__YOUR TASK__.
Find and copy each line in the material below where the string "nowrap" occurs.

___ MATERIAL TO PROCESS

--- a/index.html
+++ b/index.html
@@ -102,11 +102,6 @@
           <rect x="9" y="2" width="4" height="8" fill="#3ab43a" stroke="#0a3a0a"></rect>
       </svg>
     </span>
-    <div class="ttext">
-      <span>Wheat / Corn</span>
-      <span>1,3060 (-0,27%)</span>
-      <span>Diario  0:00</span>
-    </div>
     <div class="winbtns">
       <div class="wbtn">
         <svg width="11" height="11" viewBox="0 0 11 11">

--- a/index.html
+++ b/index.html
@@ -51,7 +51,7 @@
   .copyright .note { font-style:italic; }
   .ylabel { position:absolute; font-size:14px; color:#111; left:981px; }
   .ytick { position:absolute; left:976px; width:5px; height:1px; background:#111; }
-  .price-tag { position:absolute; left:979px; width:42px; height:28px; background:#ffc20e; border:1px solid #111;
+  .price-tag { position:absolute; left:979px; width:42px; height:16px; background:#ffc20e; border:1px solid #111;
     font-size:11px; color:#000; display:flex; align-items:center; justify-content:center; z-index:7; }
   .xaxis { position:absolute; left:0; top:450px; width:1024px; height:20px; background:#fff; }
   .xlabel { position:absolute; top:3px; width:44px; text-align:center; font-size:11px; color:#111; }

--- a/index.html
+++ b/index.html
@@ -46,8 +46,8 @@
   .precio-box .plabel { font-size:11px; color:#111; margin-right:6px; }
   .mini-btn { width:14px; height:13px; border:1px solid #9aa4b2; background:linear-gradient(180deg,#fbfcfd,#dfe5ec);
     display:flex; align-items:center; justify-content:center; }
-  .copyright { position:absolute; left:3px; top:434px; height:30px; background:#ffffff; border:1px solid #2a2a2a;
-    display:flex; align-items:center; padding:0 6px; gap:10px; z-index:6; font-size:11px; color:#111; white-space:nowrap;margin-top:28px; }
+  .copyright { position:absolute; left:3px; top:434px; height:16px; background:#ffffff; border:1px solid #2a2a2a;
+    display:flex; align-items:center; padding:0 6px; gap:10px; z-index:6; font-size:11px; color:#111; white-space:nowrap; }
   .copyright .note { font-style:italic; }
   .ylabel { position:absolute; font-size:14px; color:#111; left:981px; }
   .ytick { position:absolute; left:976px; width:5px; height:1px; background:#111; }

______
___ MATERIAL TO PROCESS

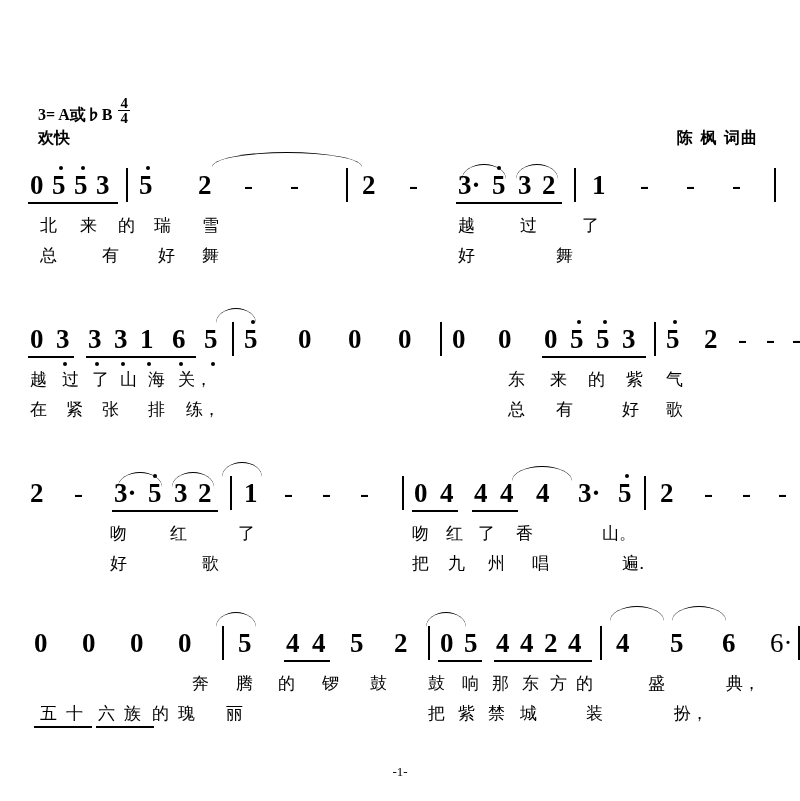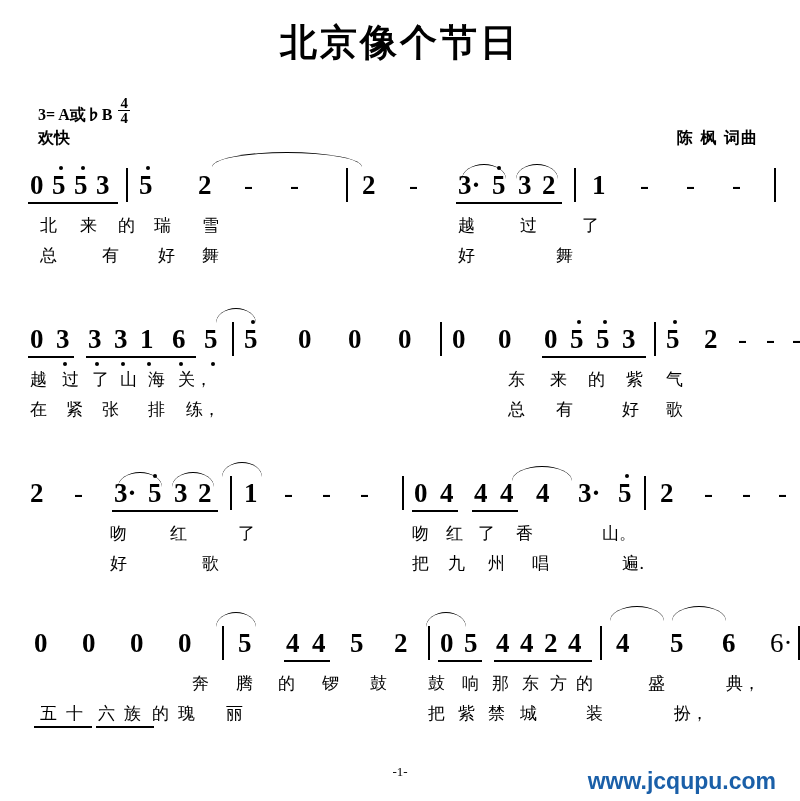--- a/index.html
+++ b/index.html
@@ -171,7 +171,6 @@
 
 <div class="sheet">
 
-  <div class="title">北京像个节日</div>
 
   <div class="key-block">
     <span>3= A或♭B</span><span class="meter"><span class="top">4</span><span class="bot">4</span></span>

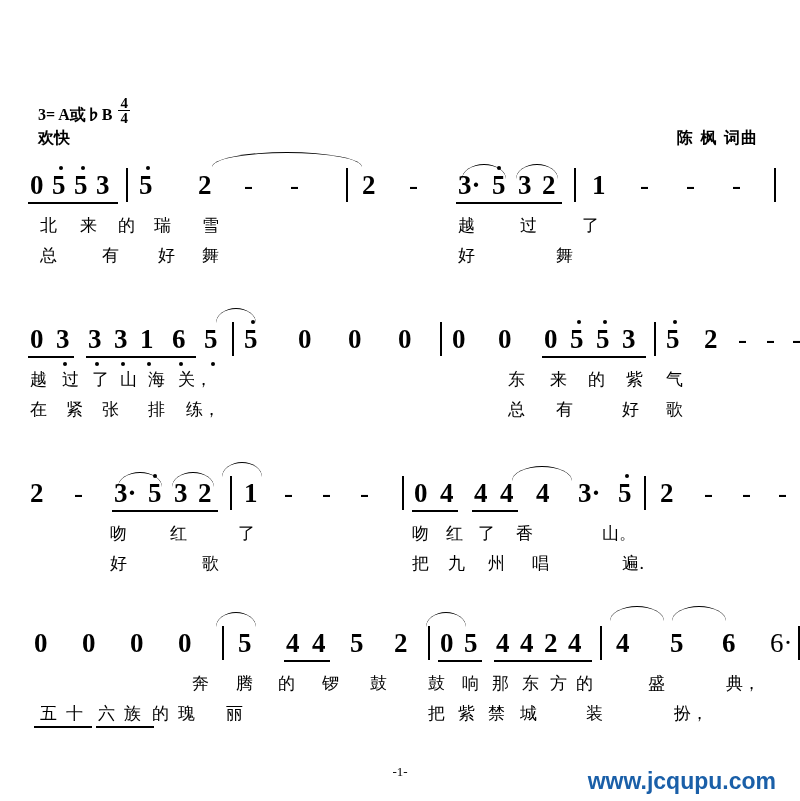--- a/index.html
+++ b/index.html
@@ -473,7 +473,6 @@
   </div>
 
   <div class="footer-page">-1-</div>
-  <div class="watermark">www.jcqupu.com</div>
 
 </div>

______
___ MATERIAL TO PROCESS

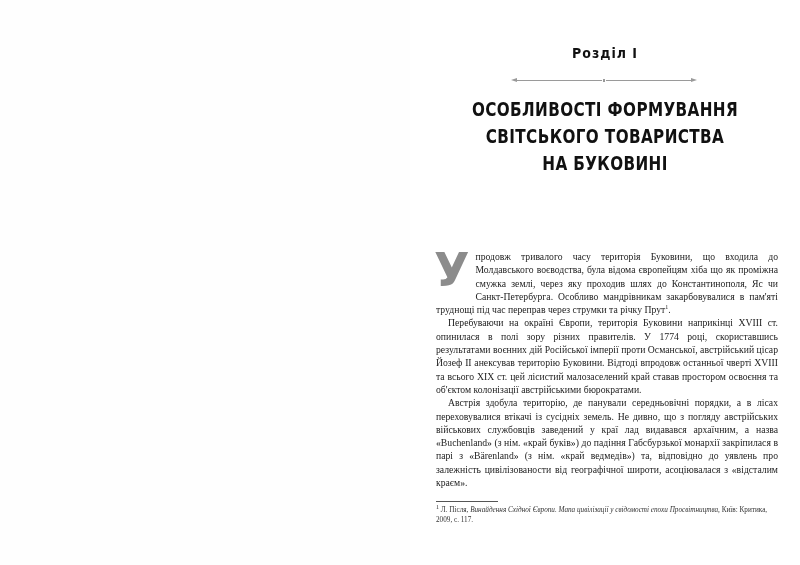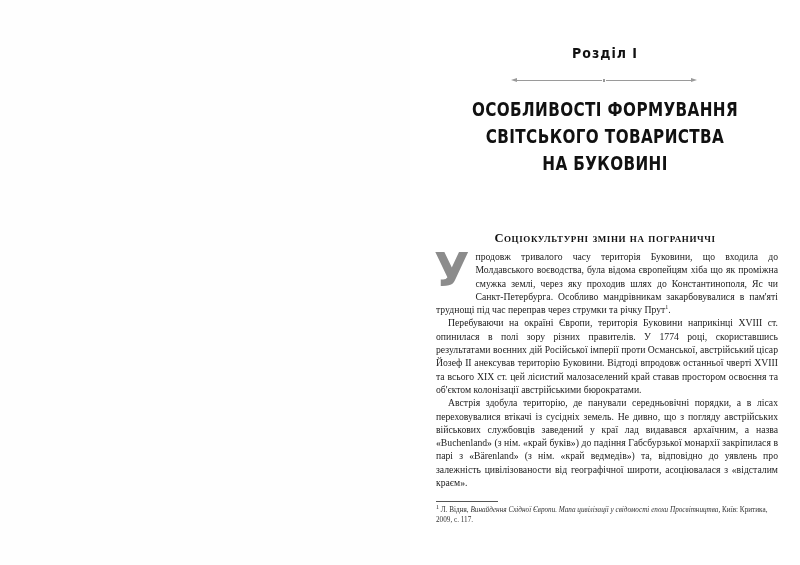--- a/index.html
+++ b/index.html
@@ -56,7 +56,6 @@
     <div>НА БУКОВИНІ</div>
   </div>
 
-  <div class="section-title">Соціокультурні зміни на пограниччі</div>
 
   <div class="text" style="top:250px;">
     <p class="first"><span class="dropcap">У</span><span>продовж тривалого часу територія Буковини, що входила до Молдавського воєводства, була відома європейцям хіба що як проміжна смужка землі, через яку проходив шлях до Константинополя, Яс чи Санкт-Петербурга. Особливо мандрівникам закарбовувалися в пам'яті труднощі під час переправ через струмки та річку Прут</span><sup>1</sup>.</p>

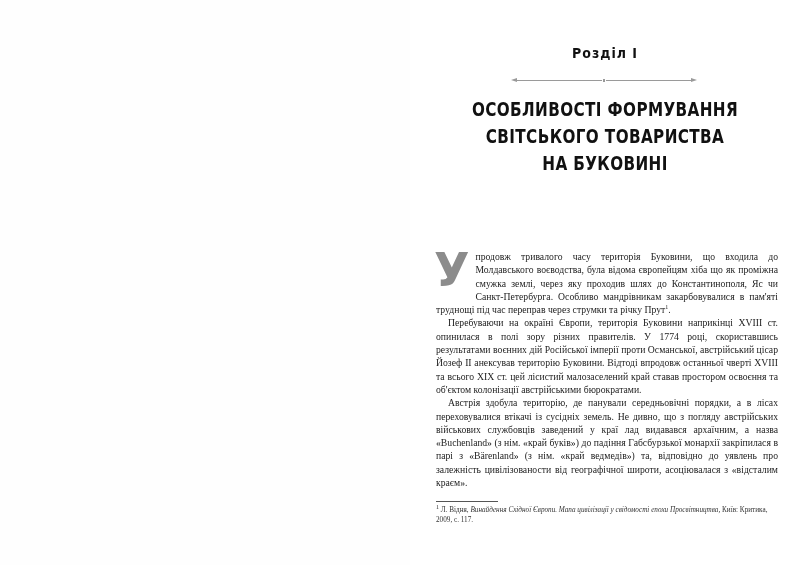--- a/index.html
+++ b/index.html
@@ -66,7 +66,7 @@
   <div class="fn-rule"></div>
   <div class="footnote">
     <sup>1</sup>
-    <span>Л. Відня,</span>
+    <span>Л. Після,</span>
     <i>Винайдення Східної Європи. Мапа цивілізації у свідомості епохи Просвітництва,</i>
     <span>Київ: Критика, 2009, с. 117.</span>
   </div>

______

__WRITTEN SOLUTION__.
-    display:flex; align-items:center; padding:0 6px; gap:10px; z-index:6; font-size:11px; color:#111; white-space:nowrap;margin-top:28px; }
+    display:flex; align-items:center; padding:0 6px; gap:10px; z-index:6; font-size:11px; color:#111; white-space:nowrap; }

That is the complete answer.